Exercise brief: Each line of the listing below that includes "Started" should be reported.

Material to process:
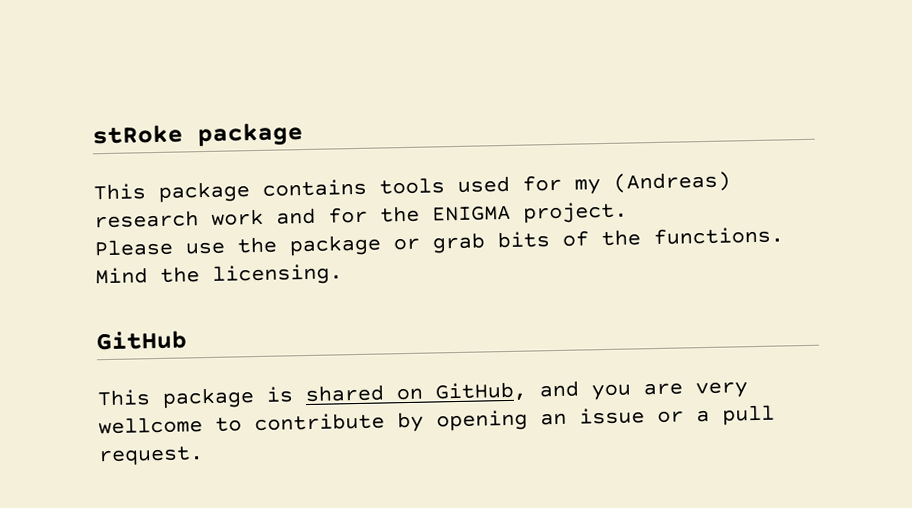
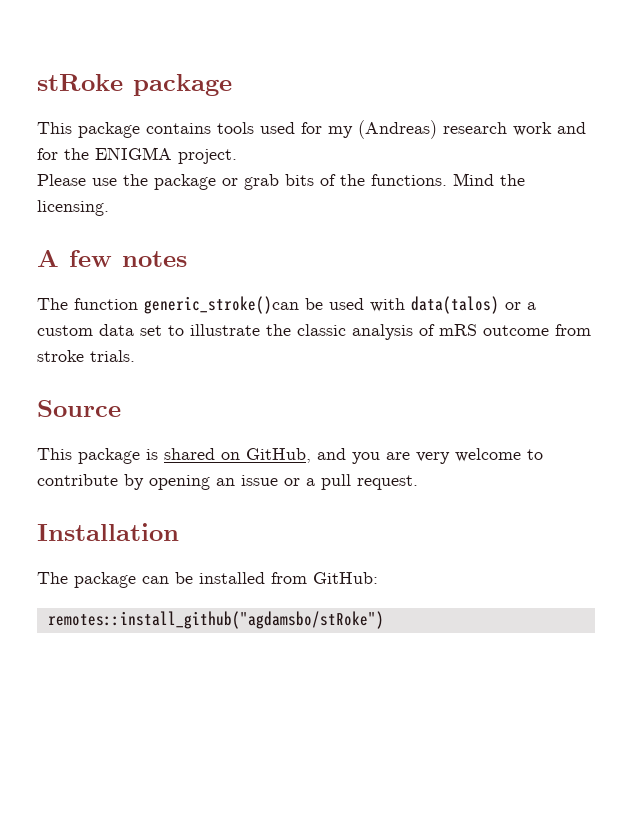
- GitHub
+ A few notes
+ The function generic_stroke()can be used with data(talos) or a custom data set to illustrate the classic analysis of mRS outcome from stroke trials.
+ Source
- This package is shared on GitHub, and you are very wellcome to contribute by opening an issue or a pull request.
+ This package is shared on GitHub, and you are very welcome to contribute by opening an issue or a pull request.
+ Installation
+ The package can be installed from GitHub:
+ remotes::install_github("agdamsbo/stRoke")

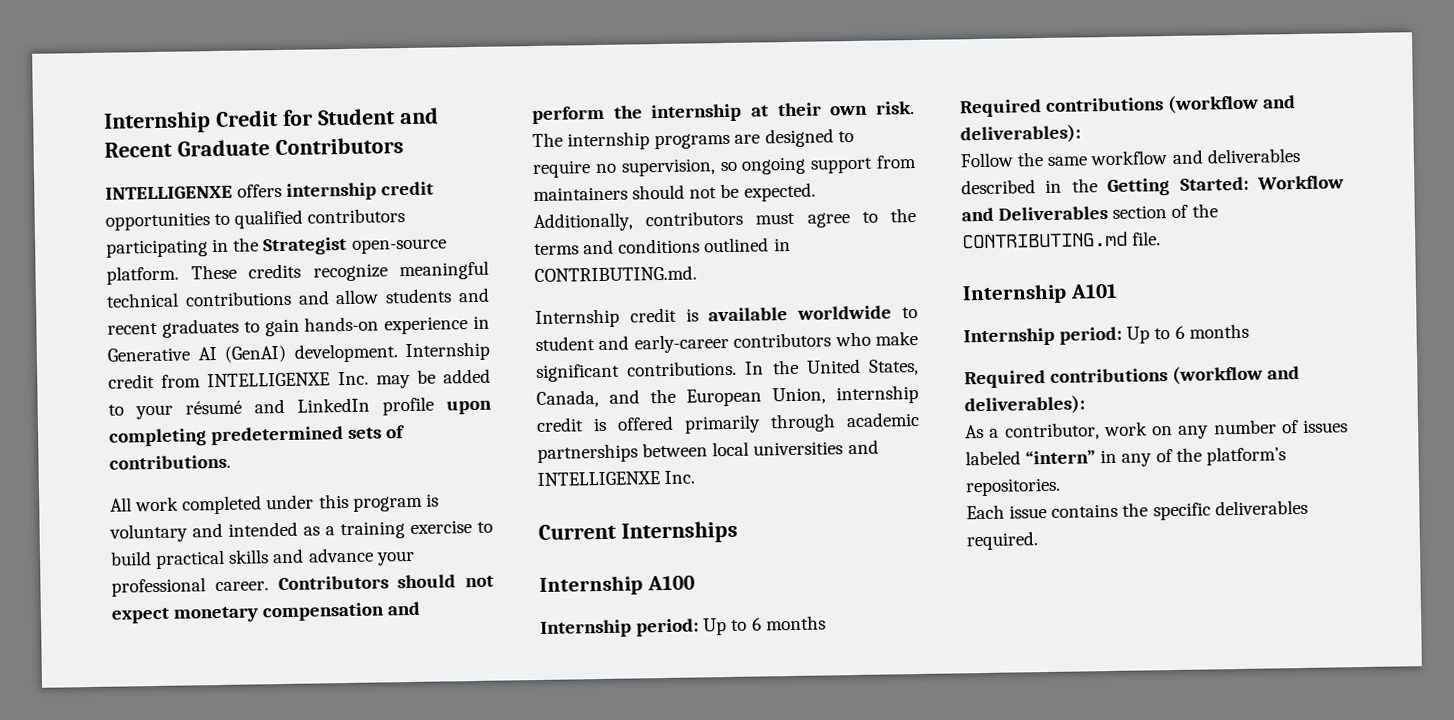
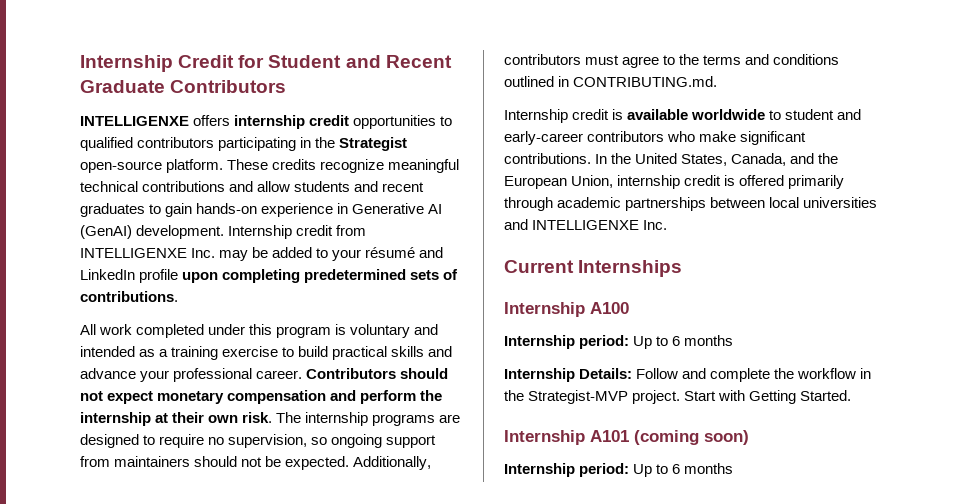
  Internship A100
  Internship period: Up to 6 months
- Required contributions (workflow and deliverables):
- Follow the same workflow and deliverables described in the Getting Started: Workflow and Deliverables section of the CONTRIBUTING.md file.
+ Internship Details: Follow and complete the workflow in the Strategist-MVP project. Start with Getting Started.
- Internship A101
+ Internship A101 (coming soon)
  Internship period: Up to 6 months
- Required contributions (workflow and deliverables):
- As a contributor, work on any number of issues labeled “intern” in any of the platform’s repositories.
- Each issue contains the specific deliverables required.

Response for this exercise:
- Follow the same workflow and deliverables described in the Getting Started: Workflow and Deliverables section of the CONTRIBUTING.md file.
+ Internship Details: Follow and complete the workflow in the Strategist-MVP project. Start with Getting Started.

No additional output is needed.